#### Aim of the exercise:
Print the entire listing below word for word, excluding its pictures.

#### Task material:
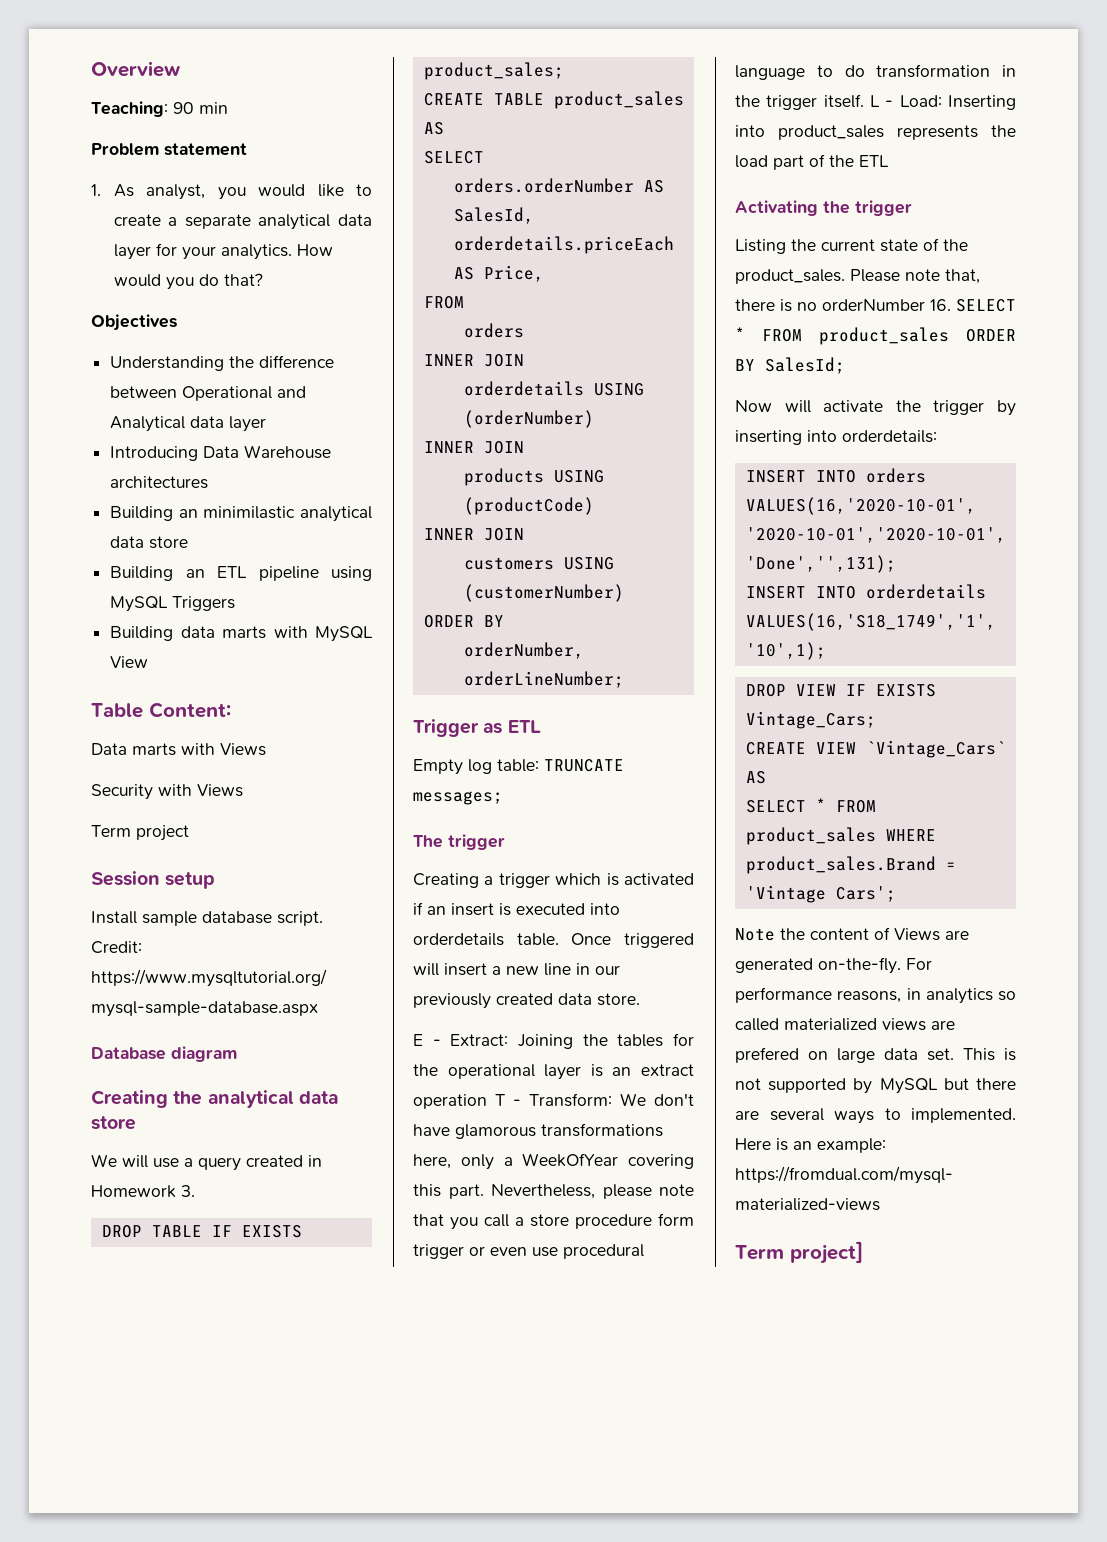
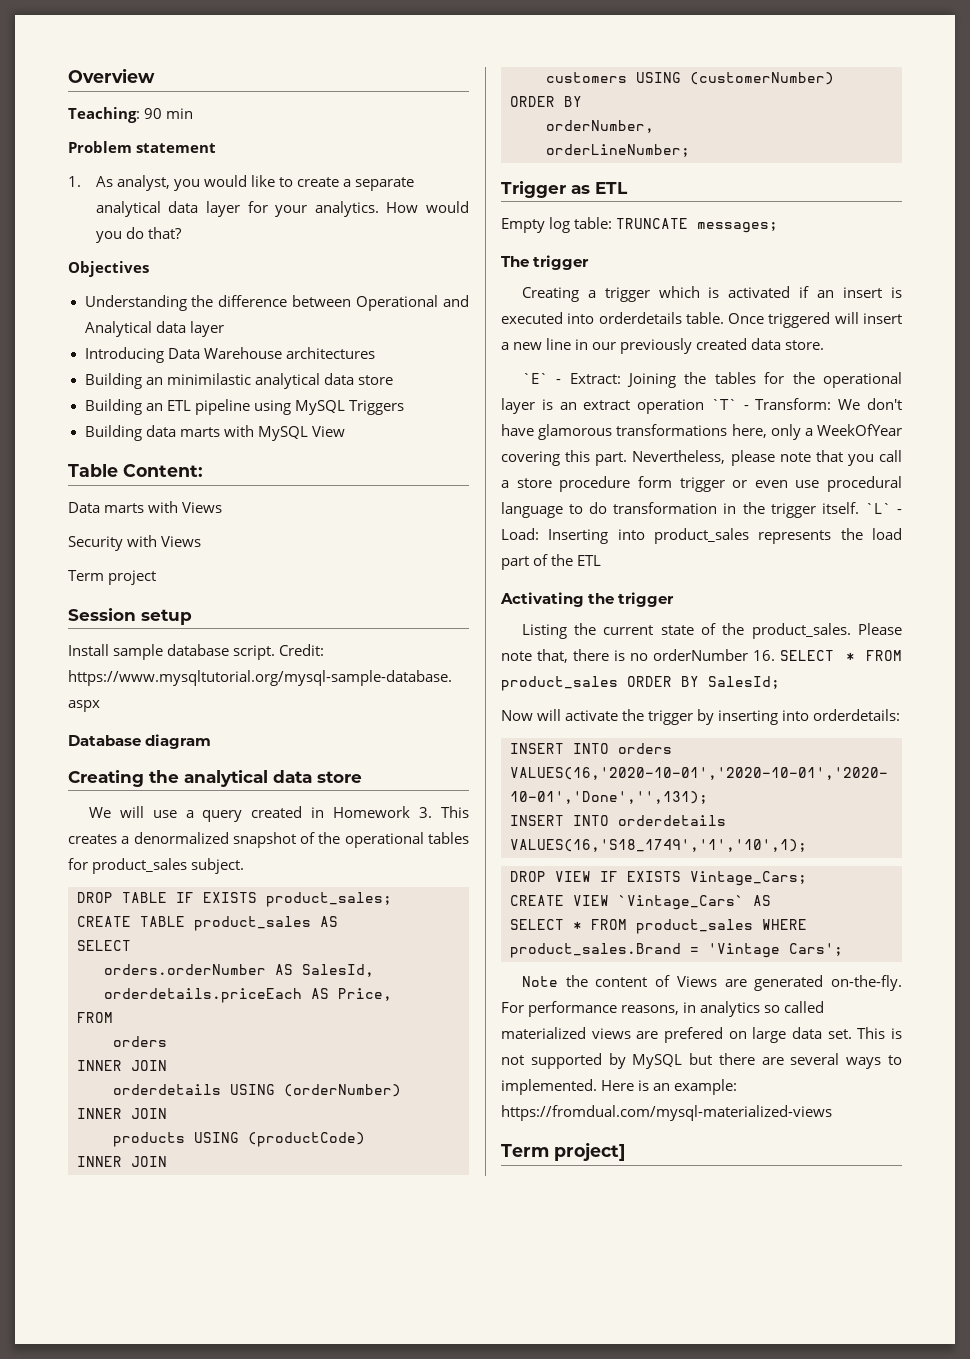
(195, 1191) none -> [441,806,469,818] [68,832,469,848] [68,858,245,874] This creates a denormalized snapshot of the operational tables for product_sales subject.
[413,1034,423,1046] E -> [521,373,548,384] `E`
[495,1094,505,1106] T -> [710,399,737,410] `T`
[870,95,880,107] L -> [864,503,891,514] `L`

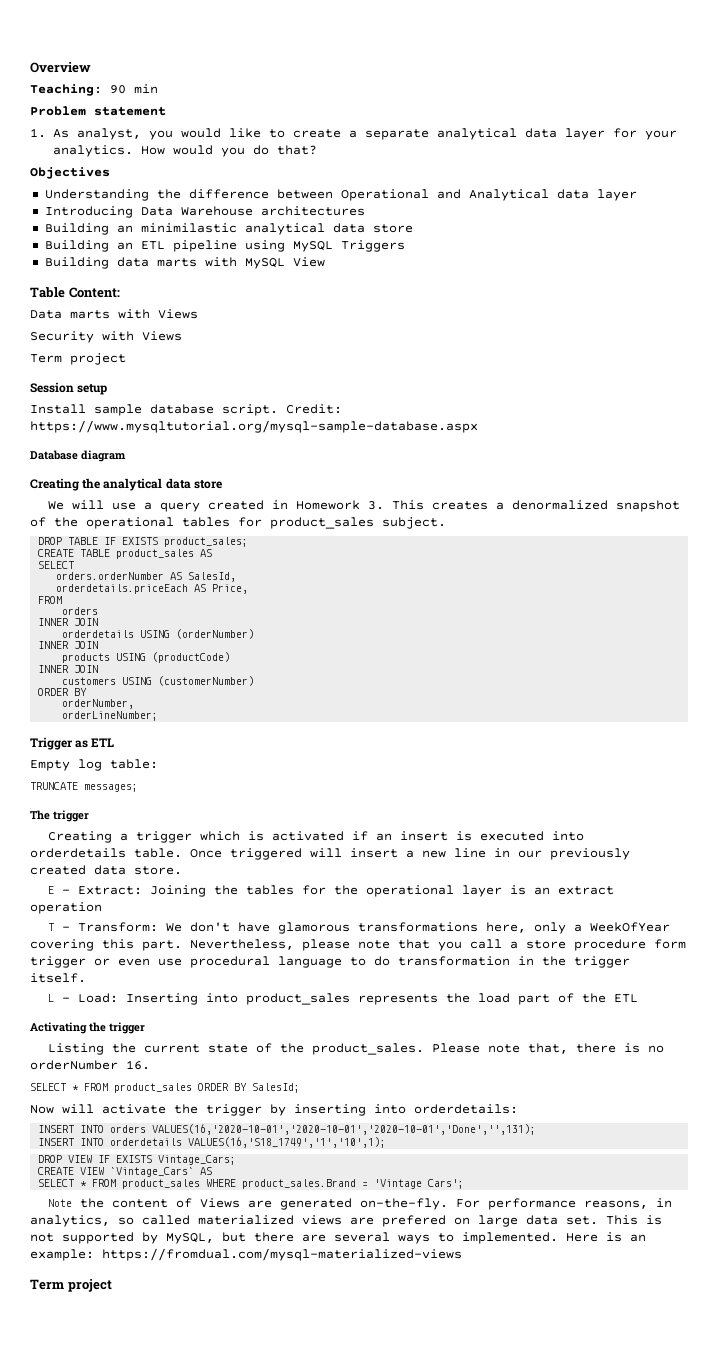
(613, 223) none -> (158, 764) //
[521,373,548,384] `E` -> [48,886,55,894] E
[710,399,737,410] `T` -> [48,923,55,931] // T
[864,503,891,514] `L` -> [48,994,55,1002] // L
(776, 655) none -> (150, 1065) //
[700,1001,761,1017] analytics -> [30,1215,110,1227] analytics,
[632,1054,683,1069] MySQL -> [166,1233,214,1244] MySQL,
[554,1142,625,1161] project] -> [67,1279,112,1292] project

#### Reply:
(195, 1191) none -> [441,806,469,818] [68,832,469,848] [68,858,245,874] This creates a denormalized snapshot of the operational tables for product_sales subject.
[413,1034,423,1046] E -> [521,373,548,384] `E`
[495,1094,505,1106] T -> [710,399,737,410] `T`
[870,95,880,107] L -> [864,503,891,514] `L`

(613, 223) none -> (158, 764) //
[521,373,548,384] `E` -> [48,886,55,894] E
[710,399,737,410] `T` -> [48,923,55,931] // T
[864,503,891,514] `L` -> [48,994,55,1002] // L
(776, 655) none -> (150, 1065) //
[700,1001,761,1017] analytics -> [30,1215,110,1227] analytics,
[632,1054,683,1069] MySQL -> [166,1233,214,1244] MySQL,
[554,1142,625,1161] project] -> [67,1279,112,1292] project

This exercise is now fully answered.